Tetapi, para peserta sulit mencapai kesepakatan siapakah yang akan didukung
sebagai khalifah bagi kaum Muslim seluruh dunia. Pada bulan Desember tahun ini
pula, Kongres al-Islam Luar Biasa diselenggarakan di Surabaya. Kongres ini
dipersiapkan oleh kepanitiaan yang disebut Centraal Committee Chilafat, yang
dibentuk sebagai respons atas undangan menghadiri Kongres Khilafah yang
diterima oleh beberapa tokoh Arab Indonesia pada Oktober 1924.
Dalam Kongres Luar Biasa yang dihadiri lebih
dari 600 peserta itu, disepakati untuk mengirim delegasi terdiri dari dua
orang, atau tiga orang jika dananya cukup, untuk menghadiri Kongres Khilafah di
Kairo, kegita orang yang dimaksud yaitu Haji Fakhruddin dari Muhammadiyah, Haji
Abdul Wahab Chasbullah mewakili kaum tradisionalis, dan Soerjopranoto selaku
pemimpin SI. Kongres Luar Biasa ini juga menyepakati beberapa rekomendasi
tentang “Khilafah yang modern, representative dan dipilih” yang akan dibawa ke
Kairo. Butir-butir rekomendasi ini antara lain:
1. Harus dibentuk sebuah Majelis Khilafah
yang dipimpin oleh seorang Khilafah.
2. Anggota Majelis Khilafah terdiri dari
pada perwakilan kaum Muslim dari berbagai Negara untuk masa bakti yang
ditetapkan oleh Majelis.
3. Perlu diterapkan apakah tugas Majelis
terhadap masyarakat Muslim dunia mencakup masalah-masalah keduniaan dan
keakhiratan, atau hanya terbatas pada masalah keakhiratan saja.
4. Khalifah harus dipilih oleh para
anggota Majelis Khilafah.
5. Majelis Khilafah harus berkedudukan di
wilayah Muslim yang independen seperti Mekkah.

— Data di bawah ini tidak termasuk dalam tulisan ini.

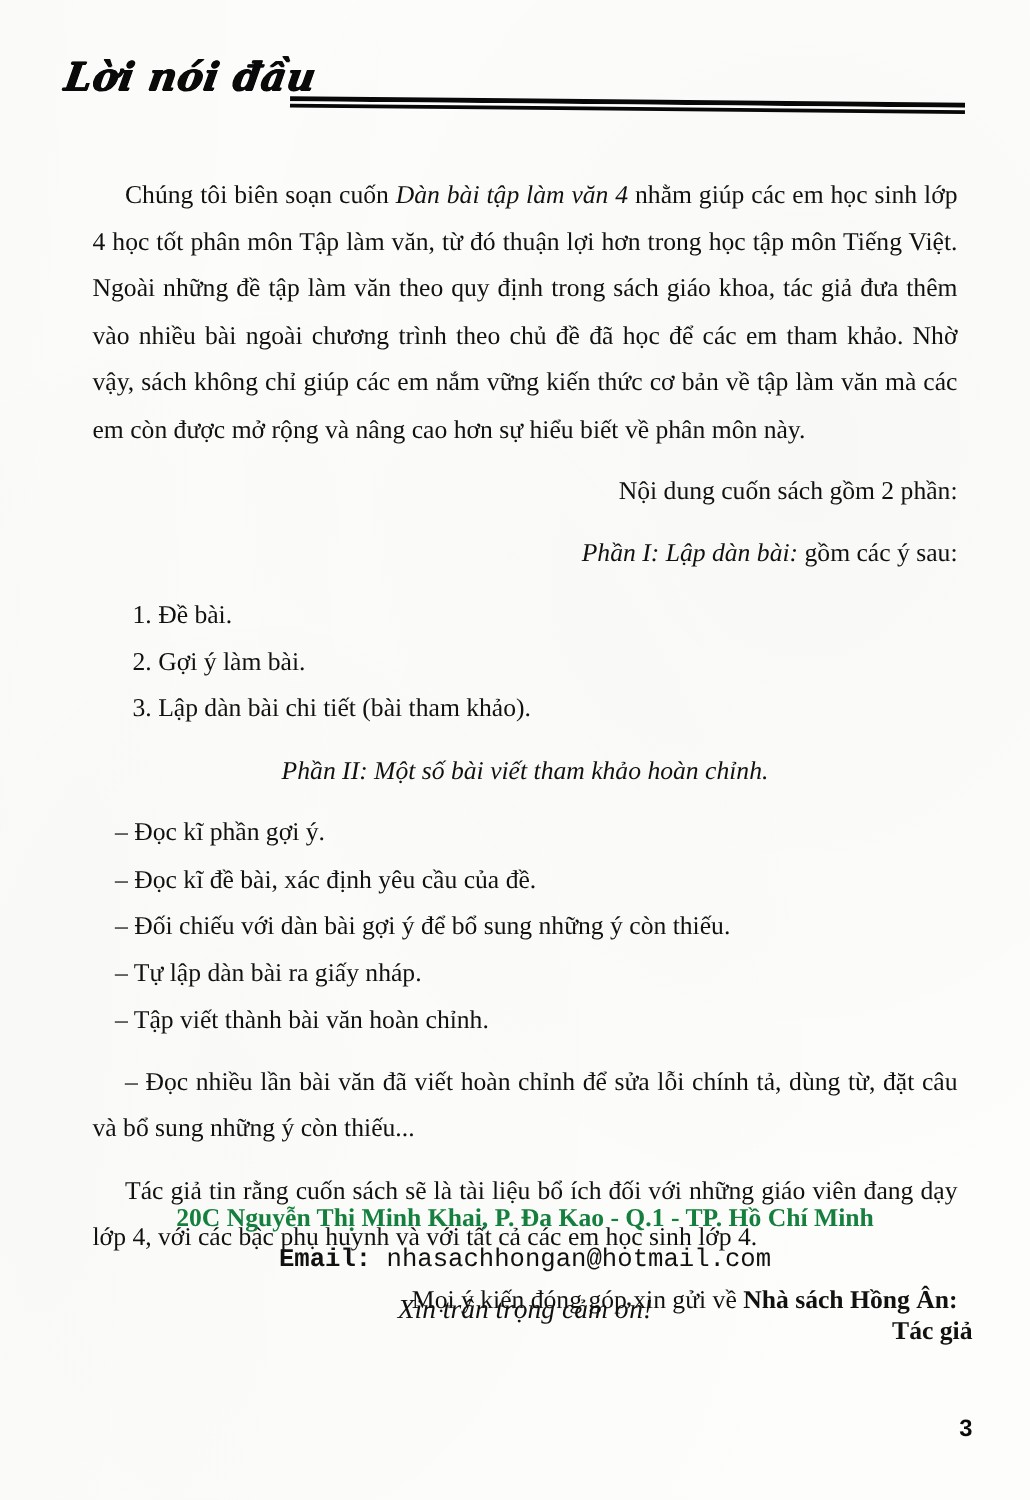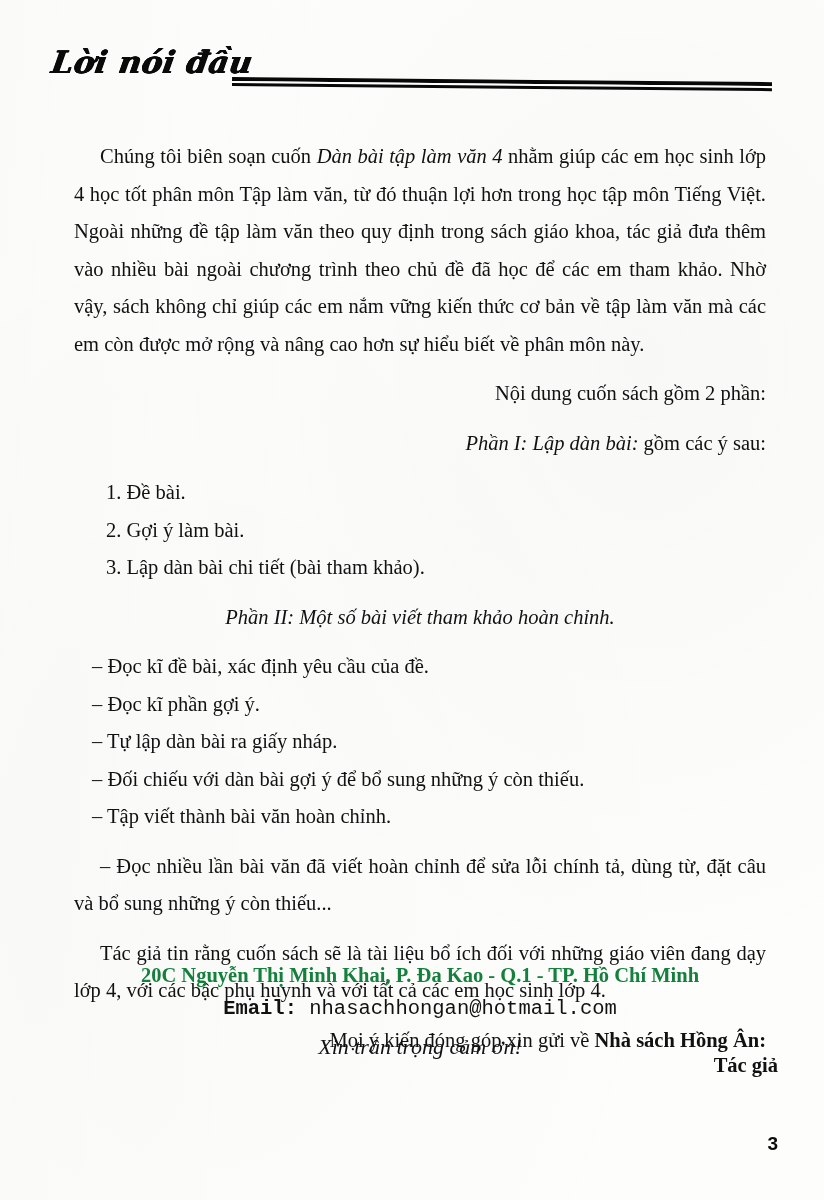"– Đọc kĩ đề bài," p.dash-item { order: before "– Đọc kĩ phần gợi" -> after "– Đọc kĩ phần gợi" }
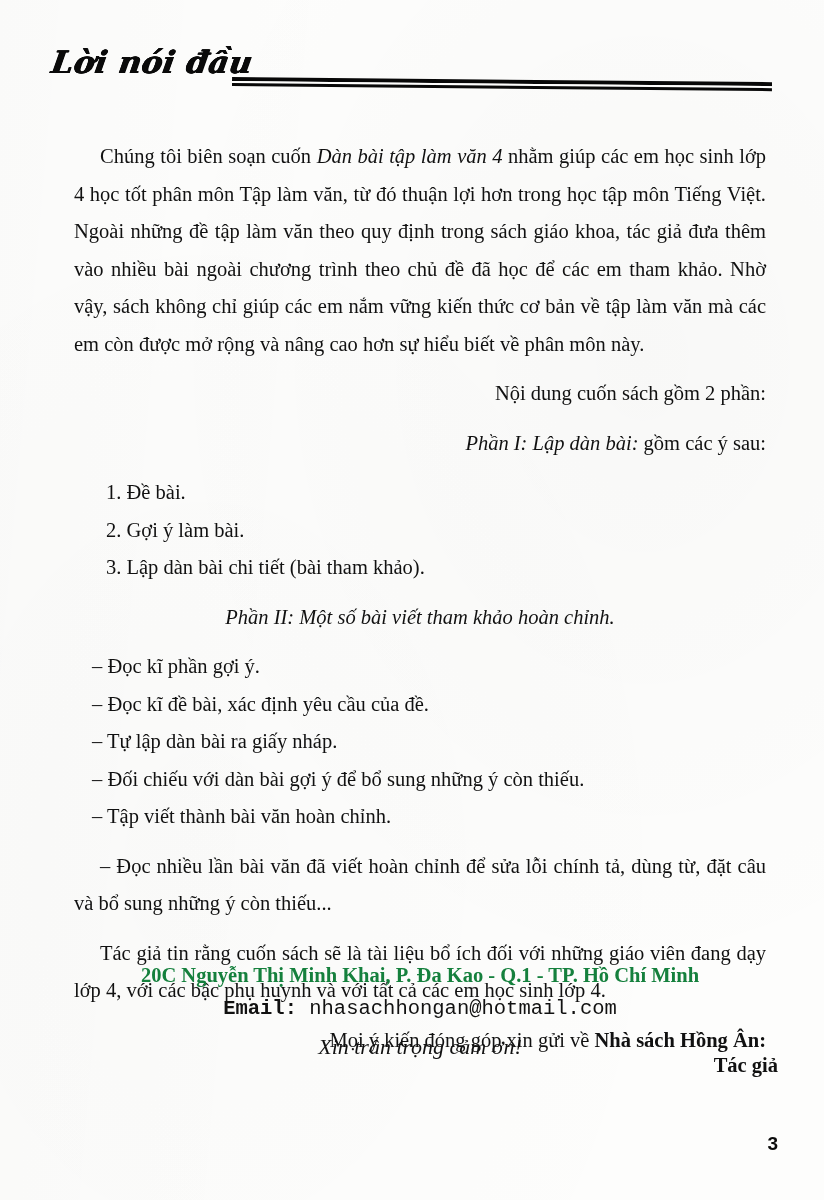"– Tự lập dàn bài" p.dash-item { order: before "– Đối chiếu với dàn" -> after "– Đối chiếu với dàn" }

6. Seluruh pembiayaan Majelis Khilafah
ditanggung bersama oleh seluruh kaum Muslim dan dibebankan kepada setiap Negara
anggota sesuai kemampuan masing-masing.
Tak lama setelah Kongres Luar Biasa digelar,
datang berita dari Kairo bahwa Kongres Khilafah diundur setidaknya satu tahun
ke depan. Tetapi pada awal 1925, Ibnu Saud, penguasa baru di Jazirah Arabia,
mengumumkan keinginannya untuk menyelenggarakan kongres Muslim sedunia di
Mekkah yang menjadikan Muslim Indonesia menghadapi dilemma untuk memilih
kongres mana yang akan dihadiri kelak dari kedua kongres yang saling bersaing
itu. Dalam Kongres al-Islam IV pada Agustus 1925 di
Yogyakarta, bibit perpecahan antara kaum reformis dan kaum tradisionalis muncul
ke permukaan, karena salah satu agenda kongres adalah reformasi social, ekonomi
dan kebudayaan berdasarkan prinsip-prinsip ajaran Islam, yang menimbulkan
perbedaan penafsiran di antara dua kubu.